**DATASET ENTRIES**

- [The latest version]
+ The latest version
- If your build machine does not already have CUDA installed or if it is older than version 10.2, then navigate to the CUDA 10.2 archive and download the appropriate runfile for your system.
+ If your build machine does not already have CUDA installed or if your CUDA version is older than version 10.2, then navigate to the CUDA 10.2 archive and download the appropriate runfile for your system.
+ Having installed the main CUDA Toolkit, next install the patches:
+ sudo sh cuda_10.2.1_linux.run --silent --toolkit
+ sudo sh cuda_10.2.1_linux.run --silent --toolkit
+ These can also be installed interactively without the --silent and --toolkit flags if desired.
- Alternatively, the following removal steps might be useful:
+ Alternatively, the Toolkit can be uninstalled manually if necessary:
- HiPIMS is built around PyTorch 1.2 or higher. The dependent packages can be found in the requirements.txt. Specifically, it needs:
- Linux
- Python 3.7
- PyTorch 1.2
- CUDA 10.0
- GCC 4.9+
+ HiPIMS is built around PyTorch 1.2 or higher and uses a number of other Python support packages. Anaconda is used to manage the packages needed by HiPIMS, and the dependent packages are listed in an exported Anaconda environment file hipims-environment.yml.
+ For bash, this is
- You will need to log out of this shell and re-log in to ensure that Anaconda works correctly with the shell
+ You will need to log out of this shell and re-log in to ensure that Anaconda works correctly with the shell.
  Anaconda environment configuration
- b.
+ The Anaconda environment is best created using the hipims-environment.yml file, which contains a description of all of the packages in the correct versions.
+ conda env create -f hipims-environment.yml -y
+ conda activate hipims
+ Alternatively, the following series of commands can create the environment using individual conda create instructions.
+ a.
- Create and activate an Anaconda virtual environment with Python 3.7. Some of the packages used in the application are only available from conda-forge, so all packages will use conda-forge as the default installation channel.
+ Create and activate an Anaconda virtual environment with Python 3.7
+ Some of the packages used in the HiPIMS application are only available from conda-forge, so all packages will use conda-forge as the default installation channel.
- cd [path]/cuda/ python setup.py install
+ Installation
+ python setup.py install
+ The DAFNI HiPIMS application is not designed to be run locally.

**PROBLEM STATEMENT**
Return each line above exactly.

**SOLUTION FOR THIS PROBLEM**
- [The latest version]
+ The latest version
- If your build machine does not already have CUDA installed or if it is older than version 10.2, then navigate to the CUDA 10.2 archive and download the appropriate runfile for your system.
+ If your build machine does not already have CUDA installed or if your CUDA version is older than version 10.2, then navigate to the CUDA 10.2 archive and download the appropriate runfile for your system.
+ Having installed the main CUDA Toolkit, next install the patches:
+ sudo sh cuda_10.2.1_linux.run --silent --toolkit
+ sudo sh cuda_10.2.1_linux.run --silent --toolkit
+ These can also be installed interactively without the --silent and --toolkit flags if desired.
- Alternatively, the following removal steps might be useful:
+ Alternatively, the Toolkit can be uninstalled manually if necessary:
- HiPIMS is built around PyTorch 1.2 or higher. The dependent packages can be found in the requirements.txt. Specifically, it needs:
- Linux
- Python 3.7
- PyTorch 1.2
- CUDA 10.0
- GCC 4.9+
+ HiPIMS is built around PyTorch 1.2 or higher and uses a number of other Python support packages. Anaconda is used to manage the packages needed by HiPIMS, and the dependent packages are listed in an exported Anaconda environment file hipims-environment.yml.
+ For bash, this is
- You will need to log out of this shell and re-log in to ensure that Anaconda works correctly with the shell
+ You will need to log out of this shell and re-log in to ensure that Anaconda works correctly with the shell.
  Anaconda environment configuration
- b.
+ The Anaconda environment is best created using the hipims-environment.yml file, which contains a description of all of the packages in the correct versions.
+ conda env create -f hipims-environment.yml -y
+ conda activate hipims
+ Alternatively, the following series of commands can create the environment using individual conda create instructions.
+ a.
- Create and activate an Anaconda virtual environment with Python 3.7. Some of the packages used in the application are only available from conda-forge, so all packages will use conda-forge as the default installation channel.
+ Create and activate an Anaconda virtual environment with Python 3.7
+ Some of the packages used in the HiPIMS application are only available from conda-forge, so all packages will use conda-forge as the default installation channel.
- cd [path]/cuda/ python setup.py install
+ Installation
+ python setup.py install
+ The DAFNI HiPIMS application is not designed to be run locally.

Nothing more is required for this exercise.